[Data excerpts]
Start of Block
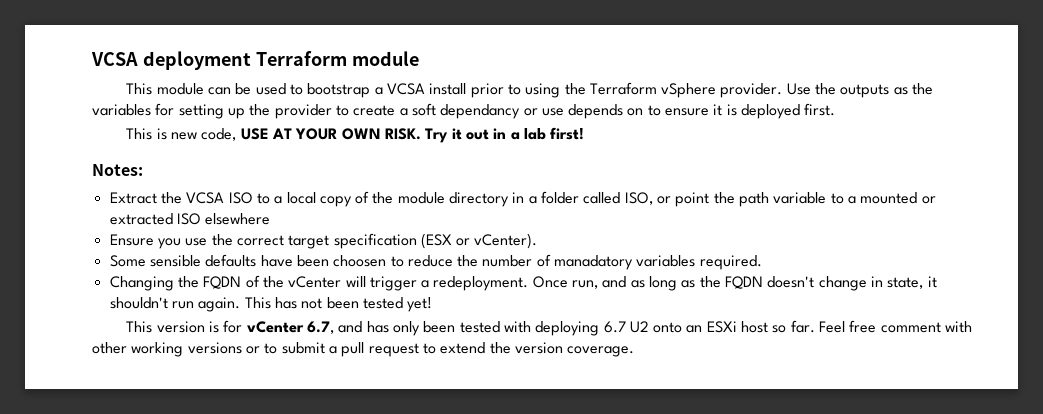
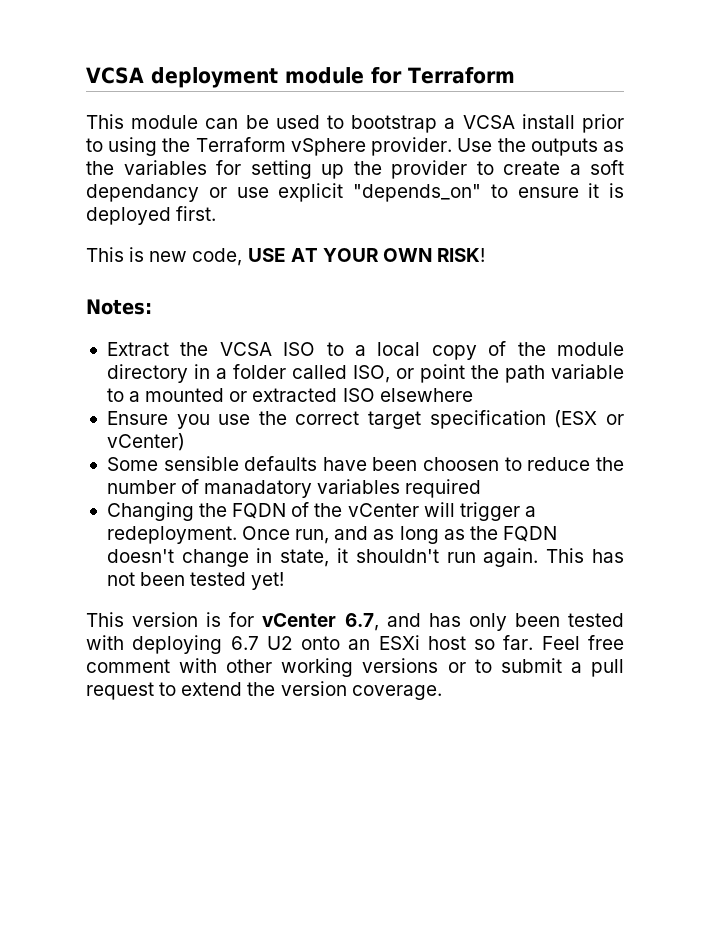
[255,51,419,66] Terraform module -> [285,67,515,84] module for Terraform
[568,104,644,119] depends on -> [278,183,481,202] explicit "depends_on"
[384,127,585,143] RISK. Try it out in a lab first! -> [437,248,486,262] RISK!
[474,233,538,249] vCenter). -> [106,433,185,451] vCenter)
[699,255,762,270] required. -> [405,479,482,498] required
End of Block
#### [WHAT TO WORK ON]
After locating the line that holds "[474,233,538,249] vCenter). ->", print it and each line after it through the end of the data, exactly as it stands.

#### [ANSWER TO THIS PROBLEM]
[474,233,538,249] vCenter). -> [106,433,185,451] vCenter)
[699,255,762,270] required. -> [405,479,482,498] required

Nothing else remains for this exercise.